*What you need to do*
Omit the pictures found among the records and print everything else exactly as it stands.

------------------------------------

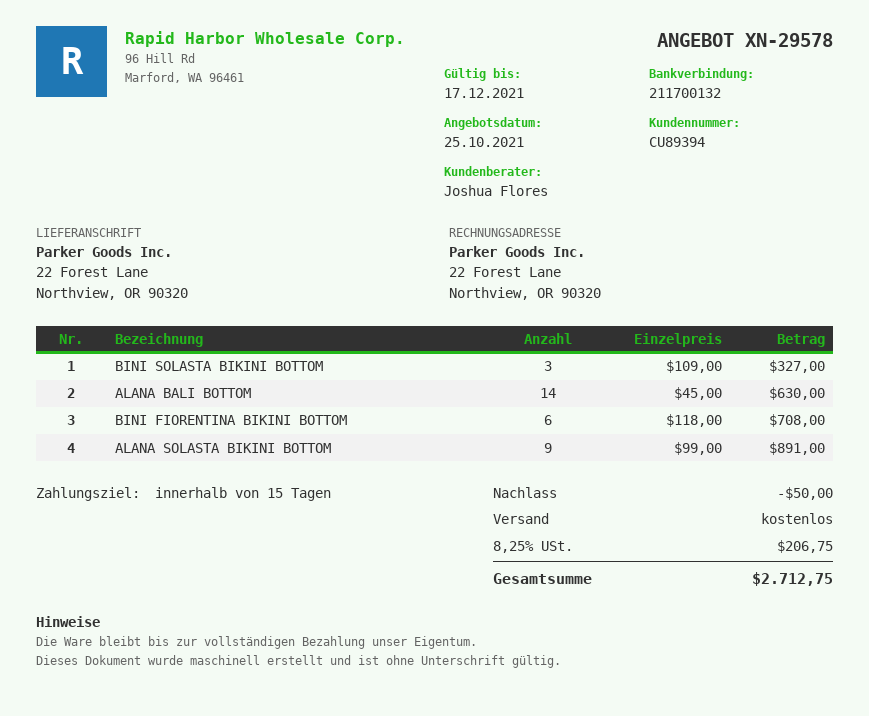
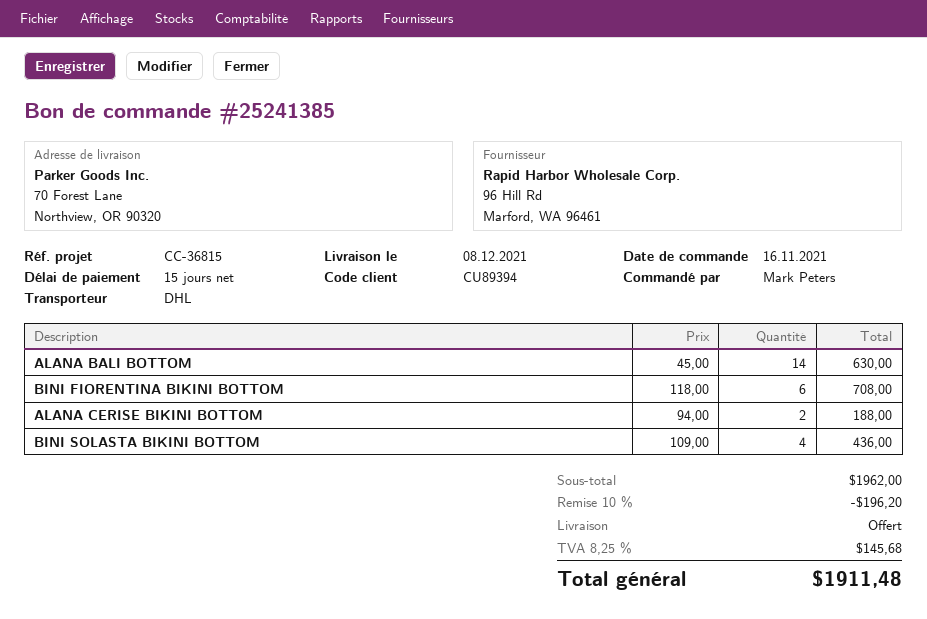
ship to: 22 Forest Lane, Northview, OR 90320 -> 70 Forest Lane, Northview, OR 90320
BINI SOLASTA BIKINI BOTTOM: 3 x 109.00 = 327.00 -> 4 x 109.00 = 436.00
ALANA SOLASTA BIKINI BOTTOM: 9 x 99.00 = 891.00 -> none
ALANA CERISE BIKINI BOTTOM: none -> 2 x 94.00 = 188.00
discount: 50.00 -> 196.20
tax: 8.25% = 206.75 -> 8.25% = 145.68
total: 2712.75 -> 1911.48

------------------------------------

*Response below*
ship to: 22 Forest Lane, Northview, OR 90320 -> 70 Forest Lane, Northview, OR 90320
BINI SOLASTA BIKINI BOTTOM: 3 x 109.00 = 327.00 -> 4 x 109.00 = 436.00
ALANA SOLASTA BIKINI BOTTOM: 9 x 99.00 = 891.00 -> none
ALANA CERISE BIKINI BOTTOM: none -> 2 x 94.00 = 188.00
discount: 50.00 -> 196.20
tax: 8.25% = 206.75 -> 8.25% = 145.68
total: 2712.75 -> 1911.48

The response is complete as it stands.